Although many dismissed his Orwellian critique of America's consumption culture, one has to wonder what Mr. Packard (who died in 1999) would think about advertisers using much-touted advances in neuroscience to reveal the unconscious thoughts of consumers.

There are those who argue that even if the science of fMRI improved dramatically, merging neuroscience techniques with traditional marketing research is a distraction.

Indeed, in the view of some neuroscientists and marketing researchers, the notion that the human brain should be studied in isolation is deeply flawed to begin with. Measuring the brain's reaction to a TV spot simply does not provide enough data to extrapolate future behavior. Studying how a person interacts within the larger culture is far more important.

"There are many other constraints outside the brain that make us act the way we do," said John Winsor, VP-director of the cognitive and cultural radar department in Crispin Porter & Bogusky's Boulder, Colo., office.

Too many variables

For example, Mr. Winsor said, does it make a difference if a test subject's brain lights up while viewing a Hummer ad in Boulder, where "you feel guilty if you don't drive a Prius, or where my parents live, in Cody, Wyo., where the norm is to drive a pickup truck?"

"There are other factors that control how we are going to interact, and culture is a big one," he added.

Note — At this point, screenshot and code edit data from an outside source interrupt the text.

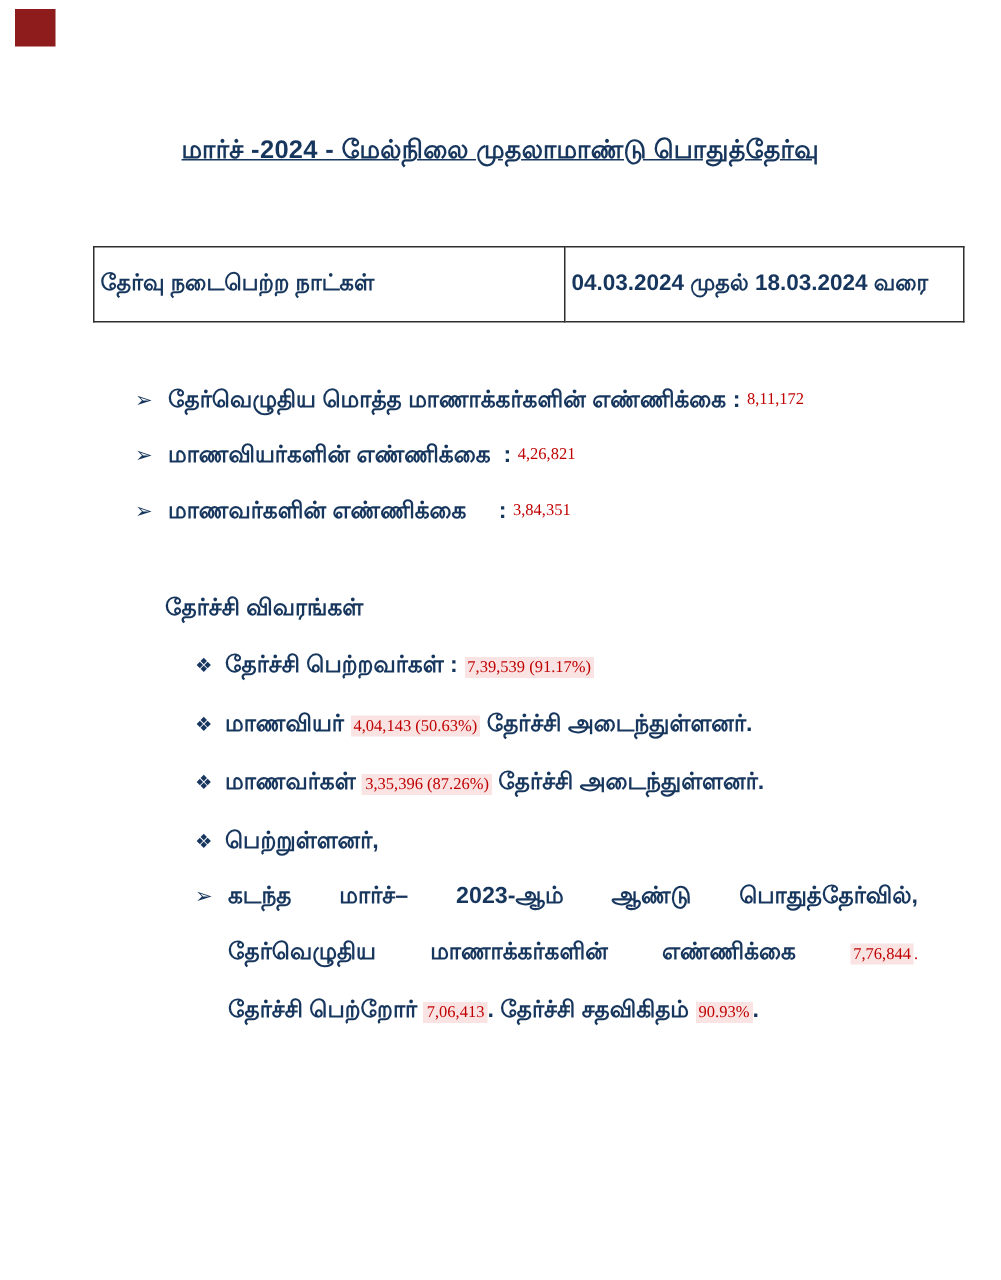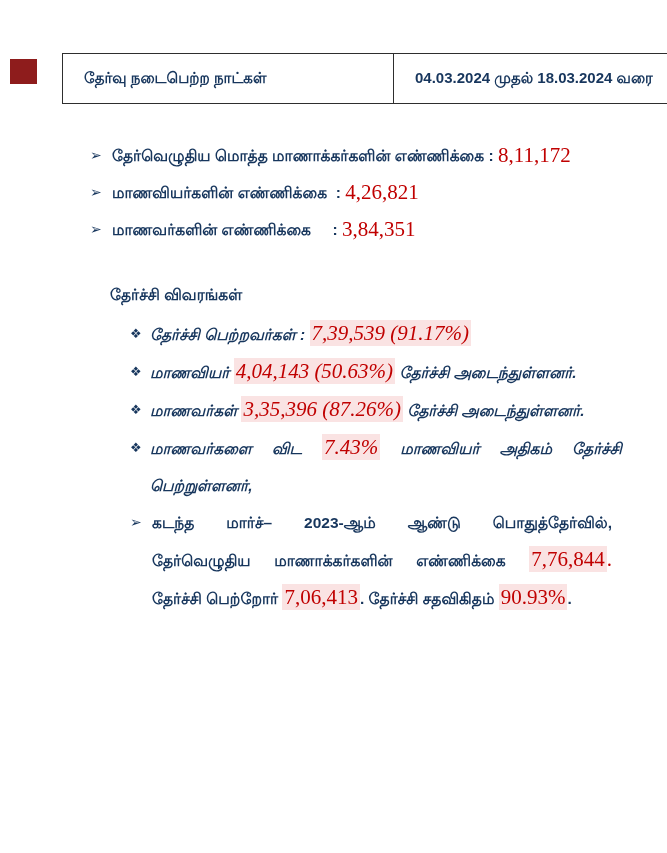"மார்ச் -2024 - மேல்நிலை முதலாமாண்டு" h1.title { html: none -> <h1>மார்ச் -2024 - மேல்நிலை முதலாமாண்டு பொதுத்தேர்வு</h1> }
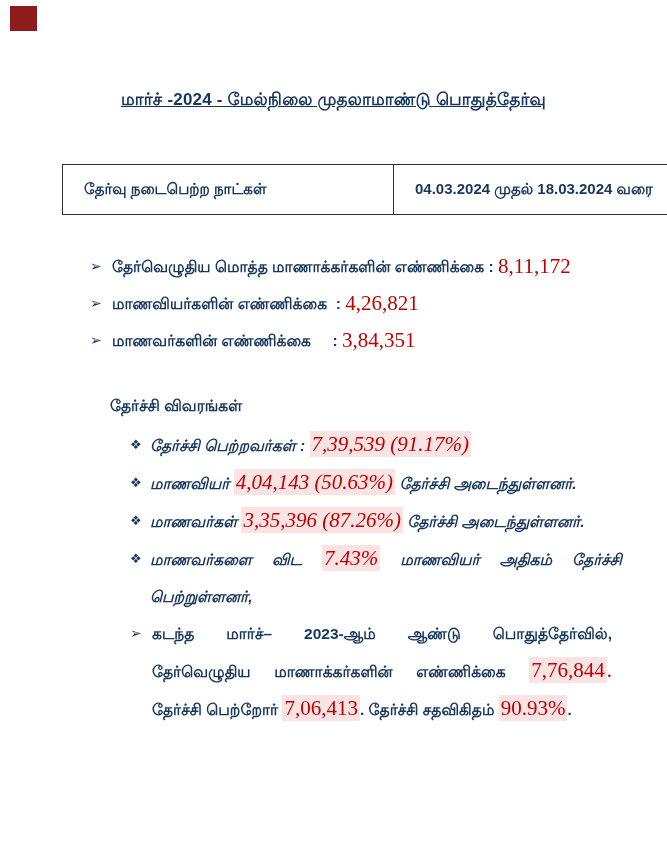"தேர்வு நடைபெற்ற நாட்கள்" table.exam-table td { padding: 0 6px 0 21px -> 0 6px 0 4px }
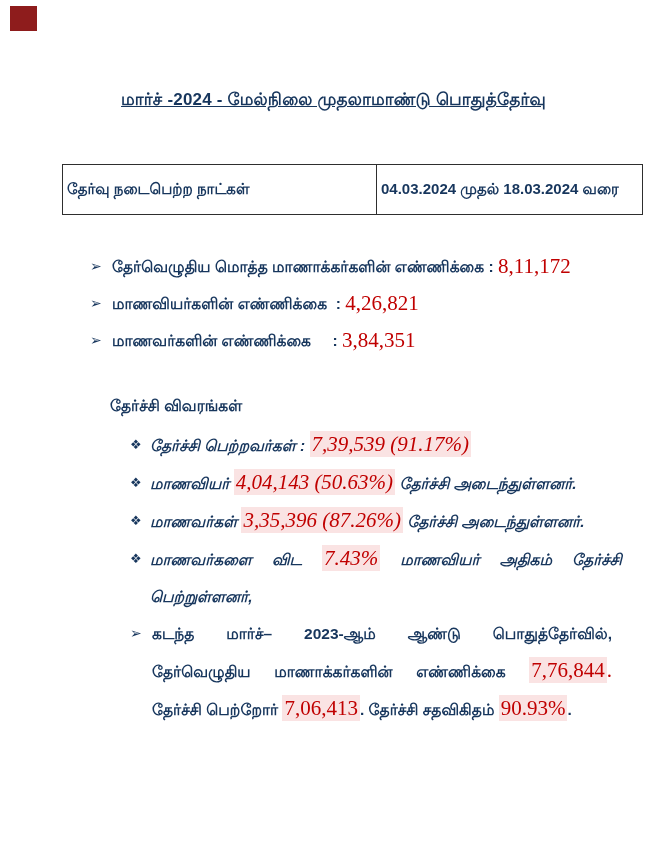"8,11,172" .val { font-size: 21px -> 11px }
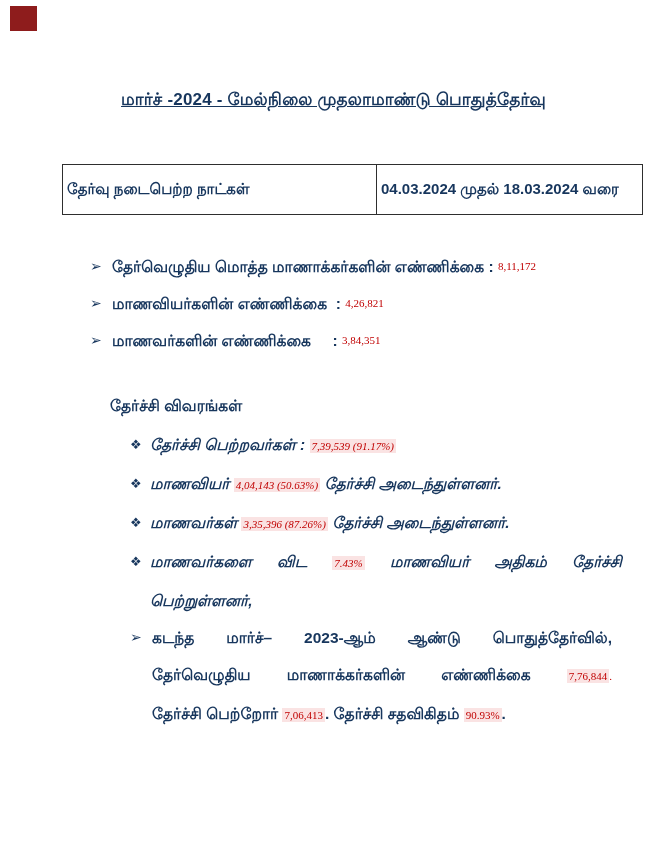"தேர்ச்சி பெற்றவர்கள் : 7,39,539 (91.17%)" .pass-list .txt { font-style: italic -> none }
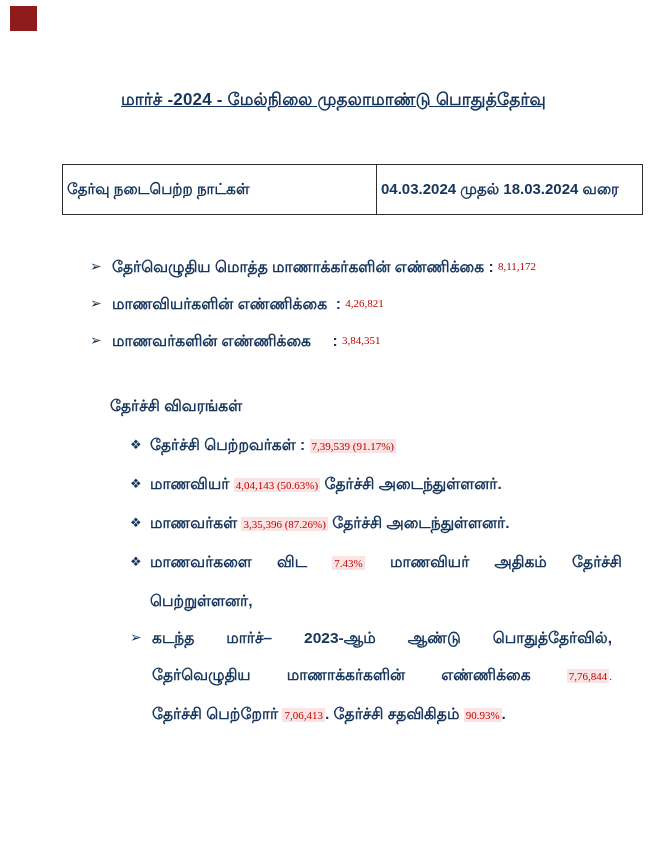"மாணவர்களை விட 7.43% மாணவியர் அதிகம்" span.line { html: <span><span>மாணவர்களை விட </span><span>7.43%</span><span> மாணவியர் அதிகம் தேர்ச்சி</span></span> -> none }
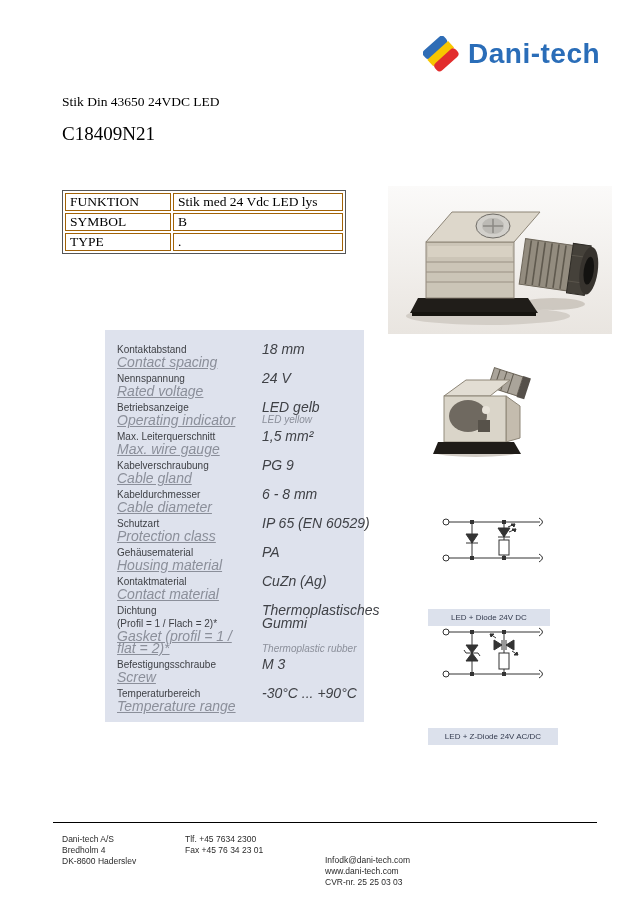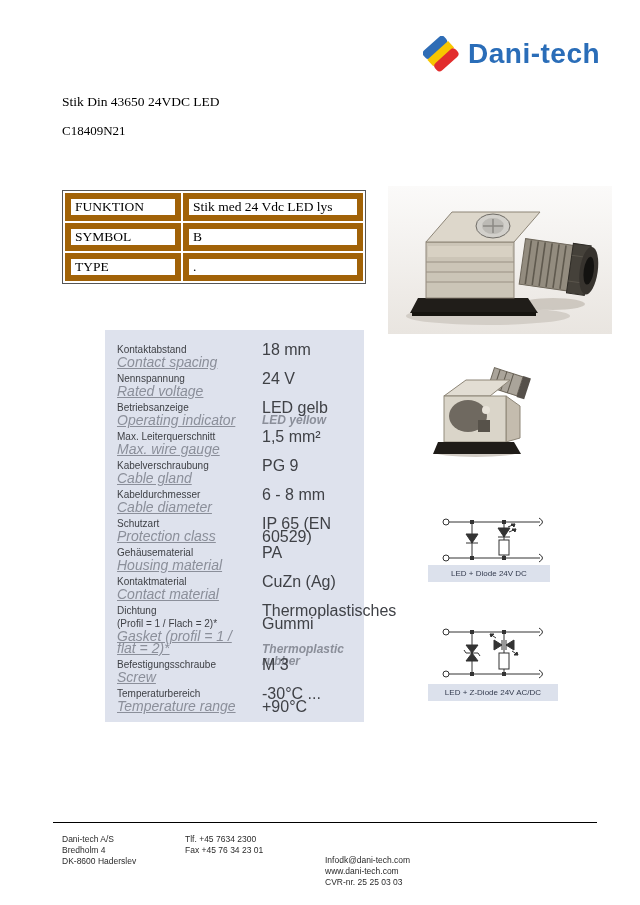"C18409N21" .title2 { font-size: 13px -> 19px }
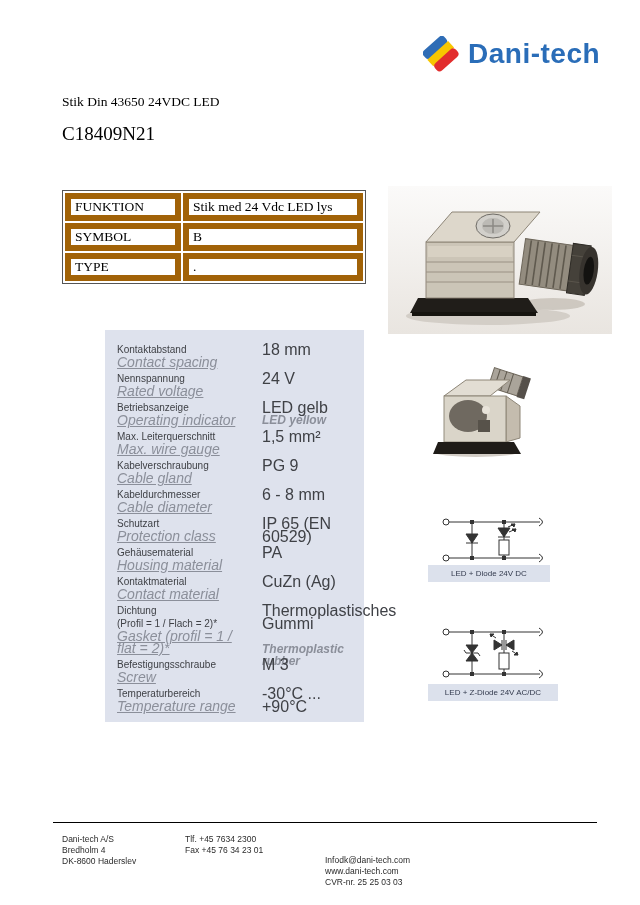"FUNKTION" .info-table td { border: 6px solid #a16207 -> 1px solid #a16207 }
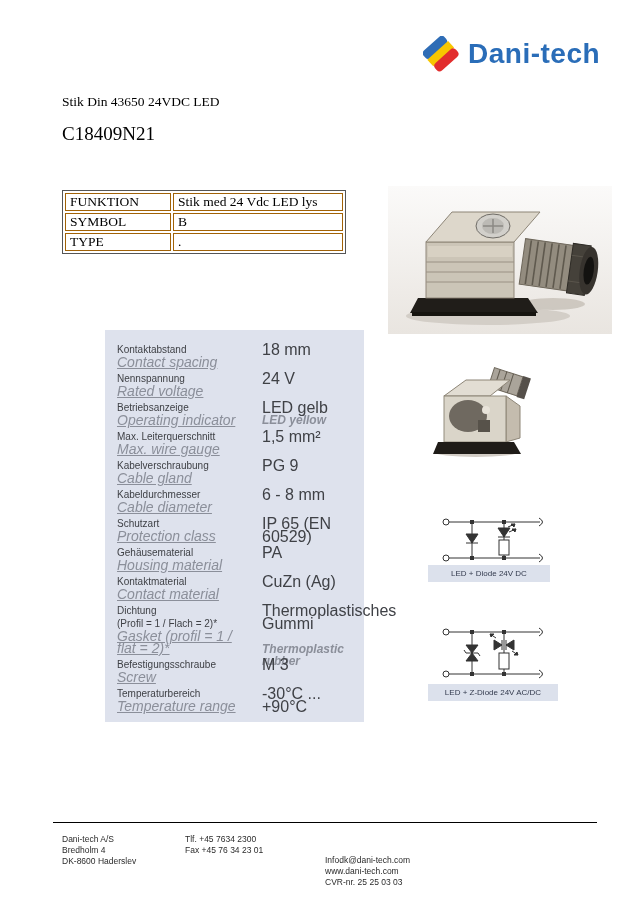"18 mm" .spec-val .v { font-size: 16px -> 14px; font-style: none -> italic }
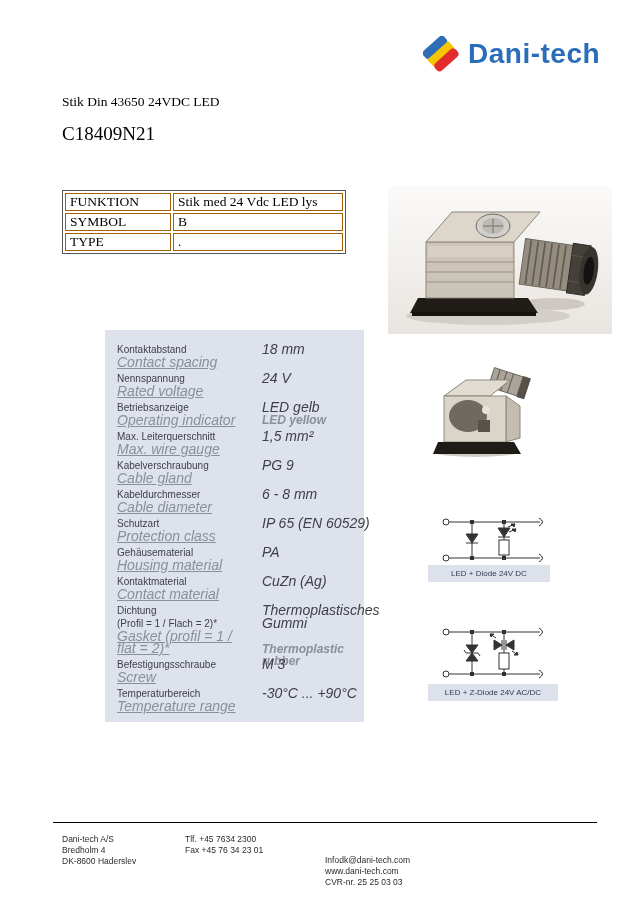"LED yellow" .spec-val .ve { font-size: 12px -> 10px; font-weight: bold -> none }
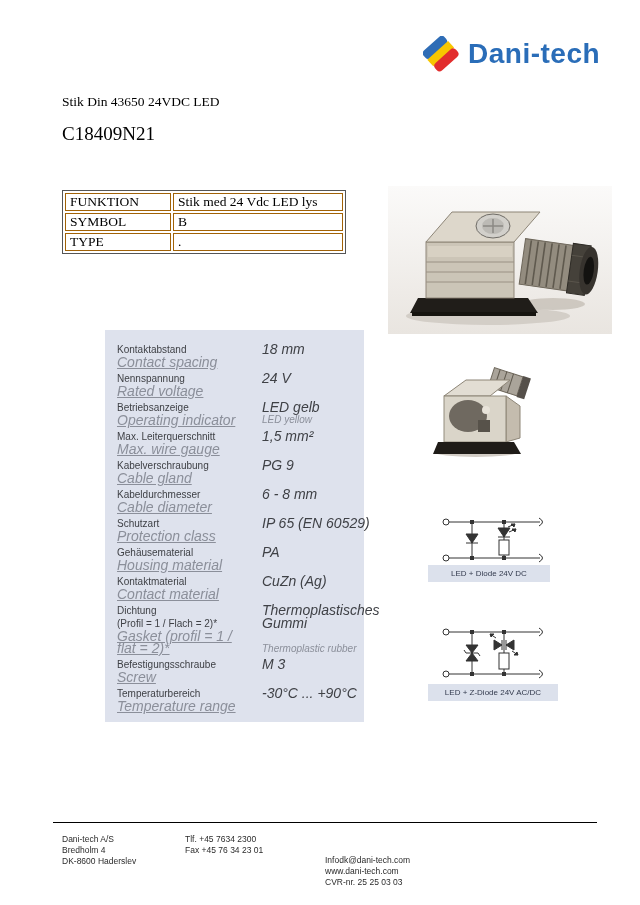"LED + Diode 24V DC" .circuit-label { margin-top: none -> 44px }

Mark Earls, a longtime account planner and the U.K.-based author of "Herd: How to Change Mass Behavior by Harnessing Our True Nature," argues that the allure of neuroscience to the marketing-research industry can be explained, in part, by the increasingly low participation levels in research studies, with some estimates at less than 20%.

Additionally, the growing popularity of neuroscience-based marketing research exposes a unique vulnerability of the marketing-research community.

"It looks really clever," Mr. Earls said. "Would you rather trust someone with a clipboard or someone in a white coat with several million dollars in brain-scanning equipment?" But he also admitted that, "deep down, there isn't a lot of rigor about it."